- Opening Delimiter -
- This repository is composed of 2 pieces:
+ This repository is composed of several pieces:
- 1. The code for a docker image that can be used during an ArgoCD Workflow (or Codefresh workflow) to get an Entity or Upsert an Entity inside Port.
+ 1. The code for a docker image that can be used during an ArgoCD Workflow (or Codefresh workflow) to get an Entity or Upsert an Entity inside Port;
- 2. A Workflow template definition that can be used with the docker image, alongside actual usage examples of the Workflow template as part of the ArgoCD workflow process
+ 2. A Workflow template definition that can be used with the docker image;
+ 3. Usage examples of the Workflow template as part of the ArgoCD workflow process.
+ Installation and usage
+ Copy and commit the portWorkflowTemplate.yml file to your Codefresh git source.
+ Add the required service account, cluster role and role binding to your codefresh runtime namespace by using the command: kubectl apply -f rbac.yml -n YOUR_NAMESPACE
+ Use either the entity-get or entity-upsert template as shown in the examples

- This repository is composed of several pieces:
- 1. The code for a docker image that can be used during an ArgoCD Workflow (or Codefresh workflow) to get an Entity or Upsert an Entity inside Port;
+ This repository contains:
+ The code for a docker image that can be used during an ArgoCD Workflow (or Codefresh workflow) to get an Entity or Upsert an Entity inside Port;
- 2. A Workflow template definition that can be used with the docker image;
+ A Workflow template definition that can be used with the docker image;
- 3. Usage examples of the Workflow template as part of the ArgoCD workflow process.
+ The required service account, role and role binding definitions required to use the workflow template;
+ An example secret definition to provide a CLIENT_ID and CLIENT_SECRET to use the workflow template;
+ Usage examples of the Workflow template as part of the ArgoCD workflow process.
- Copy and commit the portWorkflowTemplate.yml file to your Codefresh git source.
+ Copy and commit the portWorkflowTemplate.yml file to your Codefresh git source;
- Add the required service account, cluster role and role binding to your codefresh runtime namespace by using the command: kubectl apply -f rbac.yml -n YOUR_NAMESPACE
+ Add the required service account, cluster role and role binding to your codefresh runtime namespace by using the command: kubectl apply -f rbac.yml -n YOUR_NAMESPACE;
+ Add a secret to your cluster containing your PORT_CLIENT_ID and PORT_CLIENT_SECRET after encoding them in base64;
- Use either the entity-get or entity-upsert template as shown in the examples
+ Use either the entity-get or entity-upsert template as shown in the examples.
- Closing Delimiter -
[Task description]
Would you set down every record again, exactly as it appears above?

[Final answer]
- This repository is composed of 2 pieces:
+ This repository is composed of several pieces:
- 1. The code for a docker image that can be used during an ArgoCD Workflow (or Codefresh workflow) to get an Entity or Upsert an Entity inside Port.
+ 1. The code for a docker image that can be used during an ArgoCD Workflow (or Codefresh workflow) to get an Entity or Upsert an Entity inside Port;
- 2. A Workflow template definition that can be used with the docker image, alongside actual usage examples of the Workflow template as part of the ArgoCD workflow process
+ 2. A Workflow template definition that can be used with the docker image;
+ 3. Usage examples of the Workflow template as part of the ArgoCD workflow process.
+ Installation and usage
+ Copy and commit the portWorkflowTemplate.yml file to your Codefresh git source.
+ Add the required service account, cluster role and role binding to your codefresh runtime namespace by using the command: kubectl apply -f rbac.yml -n YOUR_NAMESPACE
+ Use either the entity-get or entity-upsert template as shown in the examples

- This repository is composed of several pieces:
- 1. The code for a docker image that can be used during an ArgoCD Workflow (or Codefresh workflow) to get an Entity or Upsert an Entity inside Port;
+ This repository contains:
+ The code for a docker image that can be used during an ArgoCD Workflow (or Codefresh workflow) to get an Entity or Upsert an Entity inside Port;
- 2. A Workflow template definition that can be used with the docker image;
+ A Workflow template definition that can be used with the docker image;
- 3. Usage examples of the Workflow template as part of the ArgoCD workflow process.
+ The required service account, role and role binding definitions required to use the workflow template;
+ An example secret definition to provide a CLIENT_ID and CLIENT_SECRET to use the workflow template;
+ Usage examples of the Workflow template as part of the ArgoCD workflow process.
- Copy and commit the portWorkflowTemplate.yml file to your Codefresh git source.
+ Copy and commit the portWorkflowTemplate.yml file to your Codefresh git source;
- Add the required service account, cluster role and role binding to your codefresh runtime namespace by using the command: kubectl apply -f rbac.yml -n YOUR_NAMESPACE
+ Add the required service account, cluster role and role binding to your codefresh runtime namespace by using the command: kubectl apply -f rbac.yml -n YOUR_NAMESPACE;
+ Add a secret to your cluster containing your PORT_CLIENT_ID and PORT_CLIENT_SECRET after encoding them in base64;
- Use either the entity-get or entity-upsert template as shown in the examples
+ Use either the entity-get or entity-upsert template as shown in the examples.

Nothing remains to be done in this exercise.